Occupy the Food Supply

My living room veg garden: cabbage seedlings, burdock and sweet potatoesBy Dr. Susan Rubin

My journey from being a dentist to a food activist has been filled with twists and turns over the years. When the Occupy Wall Street movement started last fall, I was immediately intrigued. At the core of the Occupy movement is greed, corruption and the undue influence of corporations on our government. The corporate control of food in every level of our lives had been pretty darn clear to me for a long time, its a big reason I’m an active participant in the Occupy movement.

Corporate control of our food is every where you look. Here are just four examples (there are many more):

1. School Food: 25% of all school cafeterias are run by giant corporations such as Aramark, Chartwells, Sodhexo and others. These corporations are required by law to deliver a profit to their shareholders, that comes way before providing healthy, safe food to kids.

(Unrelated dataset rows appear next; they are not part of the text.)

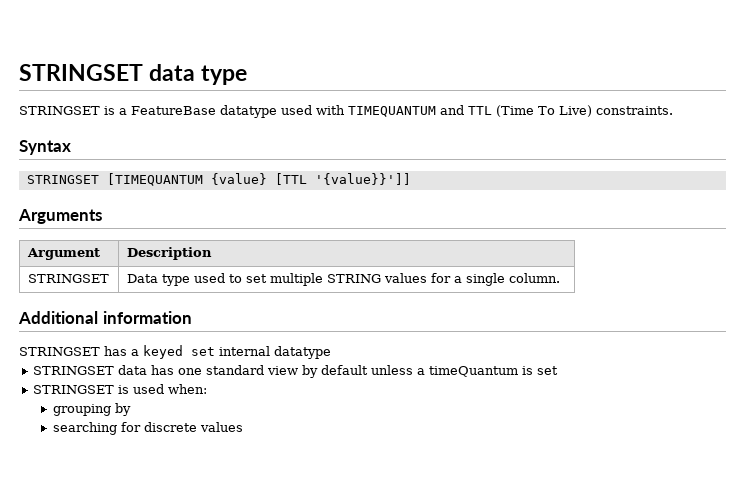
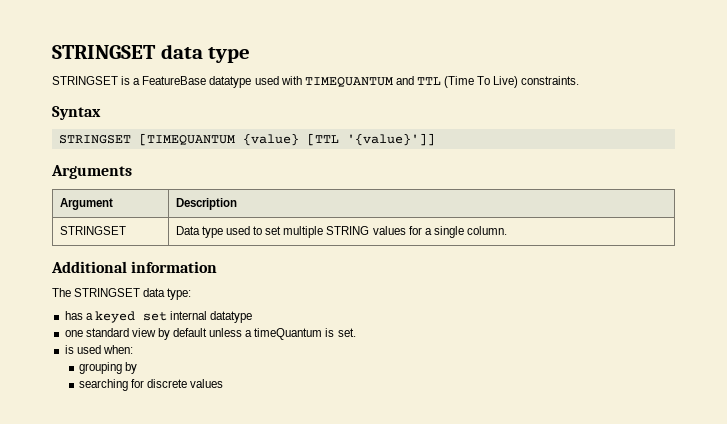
- STRINGSET [TIMEQUANTUM {value} [TTL '{value}}']]
+ STRINGSET [TIMEQUANTUM {value} [TTL '{value}']]
- STRINGSET has a keyed set internal datatype
+ The STRINGSET data type:
+ has a keyed set internal datatype
- STRINGSET data has one standard view by default unless a timeQuantum is set
- STRINGSET is used when:
+ one standard view by default unless a timeQuantum is set.
+ is used when:

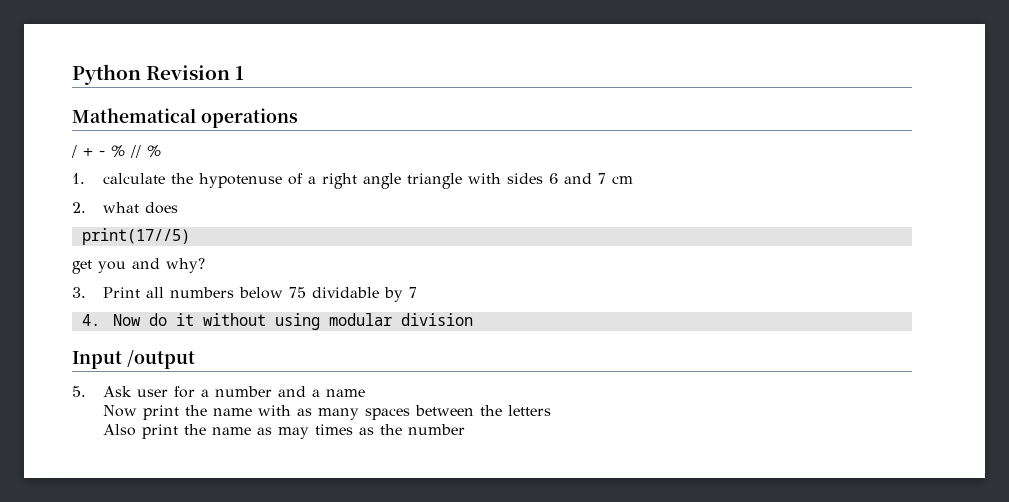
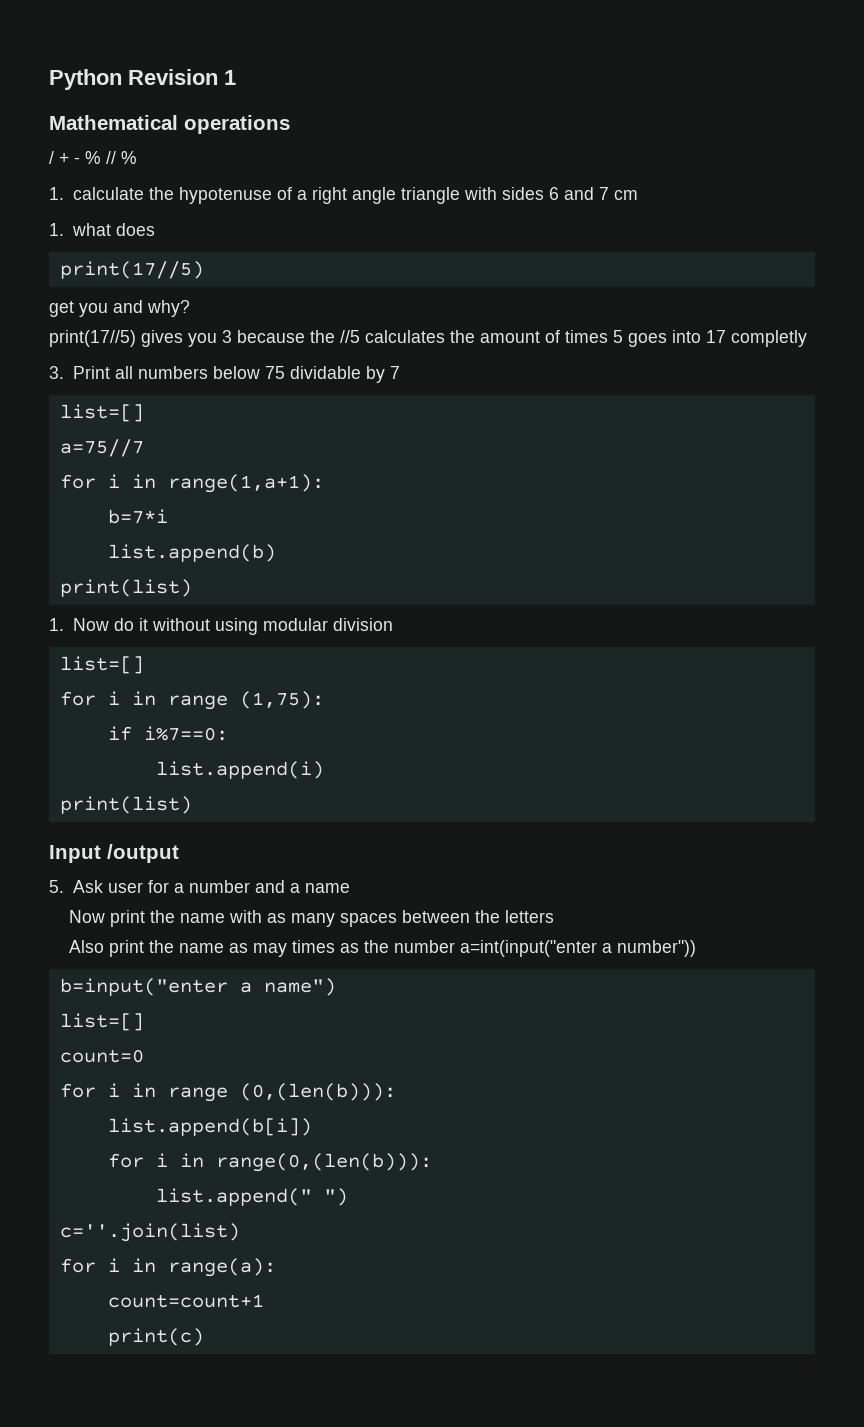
- 2. what does
+ 1. what does
+ print(17//5) gives you 3 because the //5 calculates the amount of times 5 goes into 17 completly
  3. Print all numbers below 75 dividable by 7
- 4. Now do it without using modular division
+ list=[]
+ a=75//7
+ for i in range(1,a+1):
+ b=7*i
+ list.append(b)
+ print(list)
+ 1. Now do it without using modular division
+ list=[]
+ for i in range (1,75):
+ if i%7==0:
+ list.append(i)
+ print(list)
- Also print the name as may times as the number
+ Also print the name as may times as the number a=int(input("enter a number"))
+ b=input("enter a name")
+ list=[]
+ count=0
+ for i in range (0,(len(b))):
+ list.append(b[i])
+ for i in range(0,(len(b))):
+ list.append(" ")
+ c=''.join(list)
+ for i in range(a):
+ count=count+1
+ print(c)

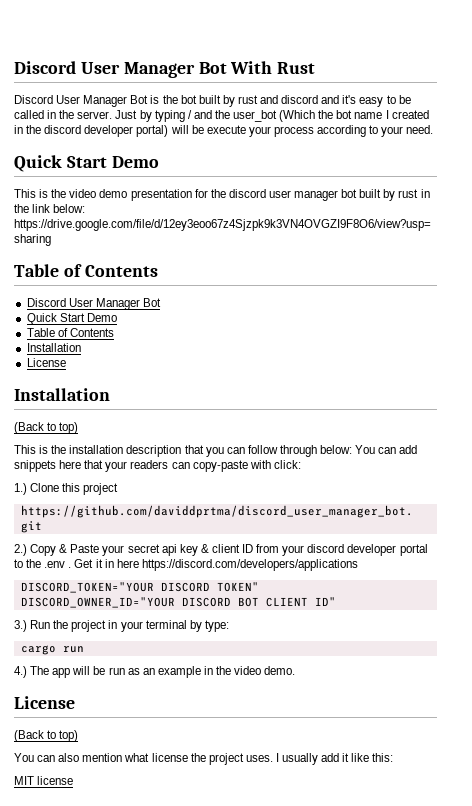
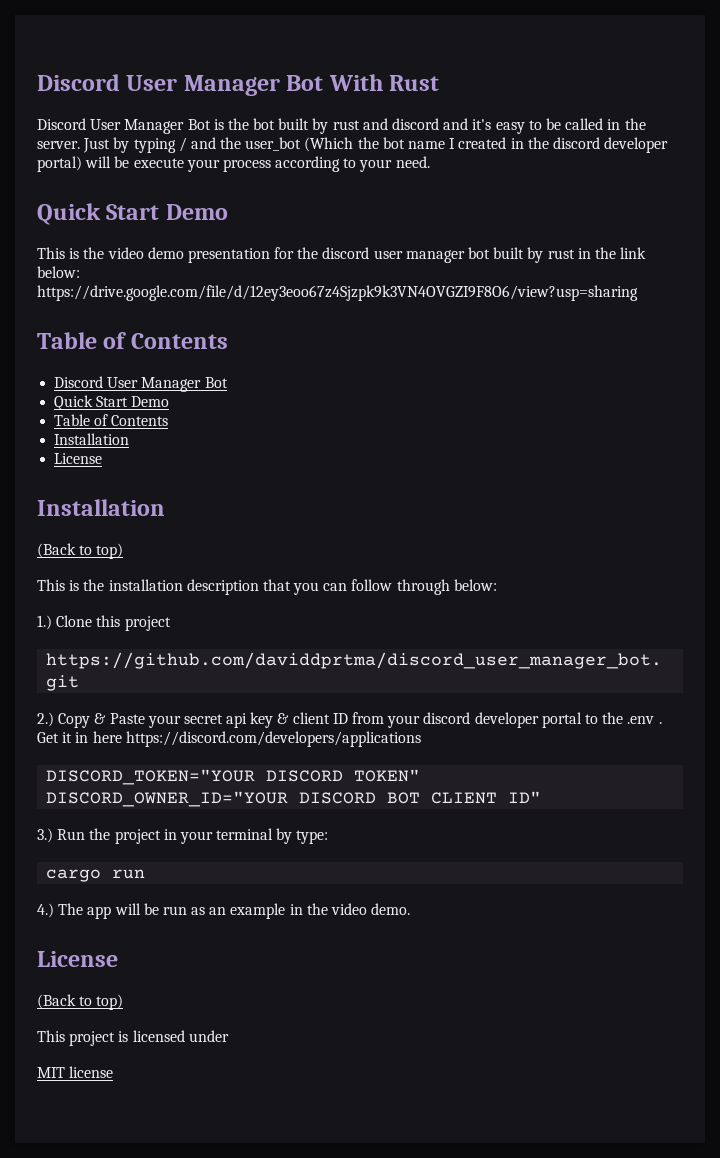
- This is the installation description that you can follow through below: You can add snippets here that your readers can copy-paste with click:
+ This is the installation description that you can follow through below:
- You can also mention what license the project uses. I usually add it like this:
+ This project is licensed under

In my 10+ years of school food advocacy, I saw first hand that the school cafeterias who made meaningful healthy changes came from school districts that did NOT outsource their food service to corporations.

2. Genetically modified organisms, aka GMOs. Approximately 70% of all processed and packaged foods contain GMOs. One corporation, Monsanto, controls more than 95 percent of our nation’s sugar beets, 94 percent of the soybeans, and 88 percent of the corn grown in this country. Pretty darn creepy. Learn more about Monsanto’s influence on our food system by clicking here.

If you live near me, get your seeds from the Hudson Valley Seed Library.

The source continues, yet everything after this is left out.